The answer is: An unglamorous writer can be interesting if what he wrote is interesting. But to find that out, you have to read what he wrote. And who has the patience for that? It’s a lot easier to read the revealing confession of the woman who remembers the way he, uhh, touched her. And the revealing confession of the second woman, which the third newspaper wanted to publish but she was given to you because someone had a special fondness for you.

So, here we have Pinhas Sadeh without the need to read even one line of Pinhas Sadeh. Which, as noted, is for the best. Reading him can only ruin the brand that’s been created with such effort. And it’s all so that, when the first episode of “The Cursed” is broadcast, the viewer will say, “Aha, yes! I read about that. Isn’t he the sonofabitch who all those women committed suicide over? Interesting.”

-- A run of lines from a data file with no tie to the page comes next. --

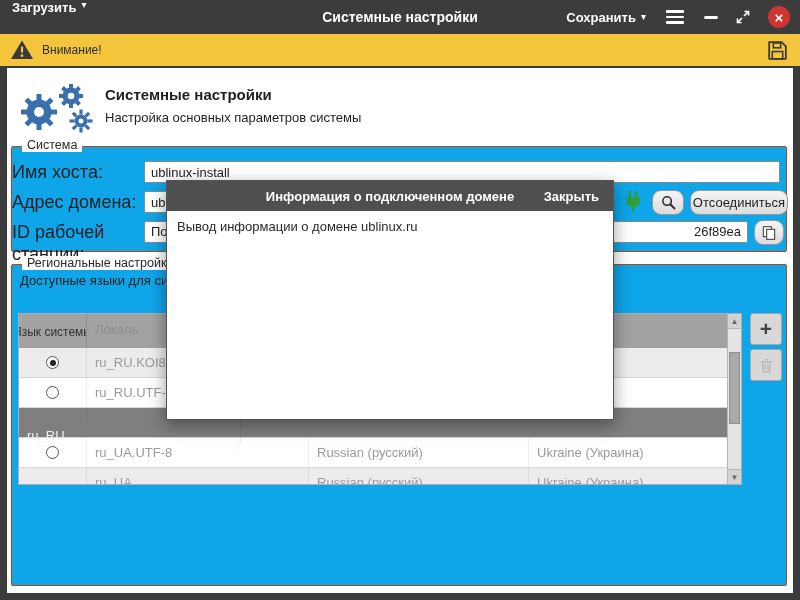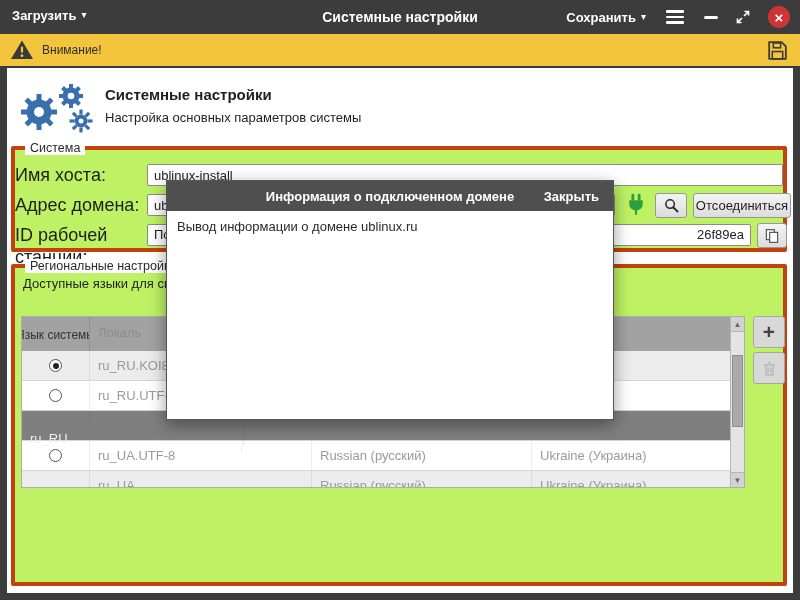"Загрузить" .tb-left { align-items: center -> flex-start }
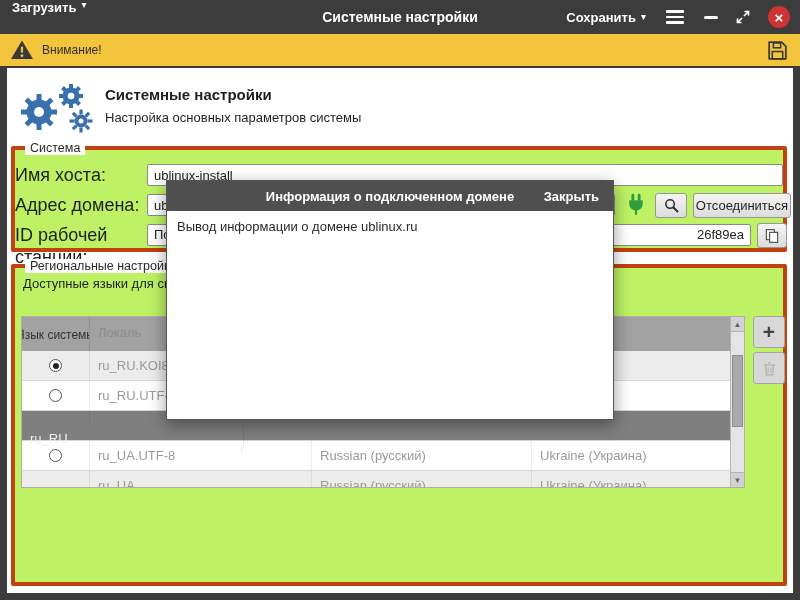"Система" .fset { background: #bef264 -> #0ea5e9; border: 4px solid #c2410c -> 1px solid #c2410c }
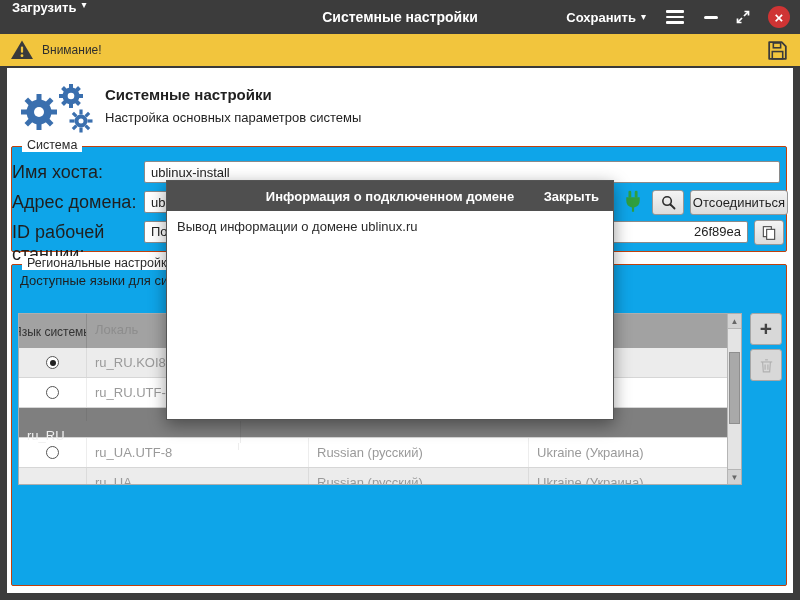"Отсоединиться" .pushbtn { border-radius: 3px -> 9px }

Another question is how Sadeh, who in his lifetime was a famous person whose books appeared under the prestigious Schocken Books imprint in Hebrew, along with S.Y. Agnon and Baruch Kurzweil, got into the category of “the cursed”? I have a hunch: The curse that hovers over Sadeh is that there are enough gossips still alive who knew him, so that a PR firm can divide them and their revealing confessions up among weekend magazines in the newspapers, to promote the program made by Hagai Levi about him, which has drawn praise from journalists who saw it in a preview.

Illustration by Eran Wolkowski.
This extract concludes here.